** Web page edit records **
:::::

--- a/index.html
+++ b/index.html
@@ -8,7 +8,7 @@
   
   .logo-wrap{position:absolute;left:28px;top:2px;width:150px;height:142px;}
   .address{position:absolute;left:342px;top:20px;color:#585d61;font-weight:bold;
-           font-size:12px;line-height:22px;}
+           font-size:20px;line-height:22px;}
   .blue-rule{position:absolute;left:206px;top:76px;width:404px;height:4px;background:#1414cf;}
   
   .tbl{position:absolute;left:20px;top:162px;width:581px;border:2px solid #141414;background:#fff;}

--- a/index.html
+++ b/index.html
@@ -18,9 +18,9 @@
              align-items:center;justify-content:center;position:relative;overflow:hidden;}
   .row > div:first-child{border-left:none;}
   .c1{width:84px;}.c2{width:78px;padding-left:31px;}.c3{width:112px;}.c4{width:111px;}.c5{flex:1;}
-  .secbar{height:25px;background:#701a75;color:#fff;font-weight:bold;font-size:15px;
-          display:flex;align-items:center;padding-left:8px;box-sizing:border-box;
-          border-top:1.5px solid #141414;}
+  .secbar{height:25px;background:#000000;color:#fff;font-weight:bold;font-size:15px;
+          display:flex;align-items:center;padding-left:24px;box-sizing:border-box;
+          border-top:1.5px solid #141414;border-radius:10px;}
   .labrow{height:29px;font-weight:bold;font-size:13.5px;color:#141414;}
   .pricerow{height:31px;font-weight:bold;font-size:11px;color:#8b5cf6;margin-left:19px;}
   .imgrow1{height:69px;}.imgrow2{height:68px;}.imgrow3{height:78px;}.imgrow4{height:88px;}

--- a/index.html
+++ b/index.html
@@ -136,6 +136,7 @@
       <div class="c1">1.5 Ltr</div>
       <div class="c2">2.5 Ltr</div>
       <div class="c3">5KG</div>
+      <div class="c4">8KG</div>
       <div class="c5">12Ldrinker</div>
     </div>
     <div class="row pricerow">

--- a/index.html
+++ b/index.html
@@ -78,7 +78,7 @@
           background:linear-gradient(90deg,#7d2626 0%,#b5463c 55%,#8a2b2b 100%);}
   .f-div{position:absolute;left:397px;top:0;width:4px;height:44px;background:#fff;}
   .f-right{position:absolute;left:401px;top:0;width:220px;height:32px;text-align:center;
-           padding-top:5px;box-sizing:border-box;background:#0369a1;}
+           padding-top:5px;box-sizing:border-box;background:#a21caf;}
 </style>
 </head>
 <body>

:::::

** WORK INSTRUCTIONS **
Out of the records above, pull each line containing the word "secbar".

** RESULT OF THE TASK **
-  .secbar{height:25px;background:#701a75;color:#fff;font-weight:bold;font-size:15px;
+  .secbar{height:25px;background:#000000;color:#fff;font-weight:bold;font-size:15px;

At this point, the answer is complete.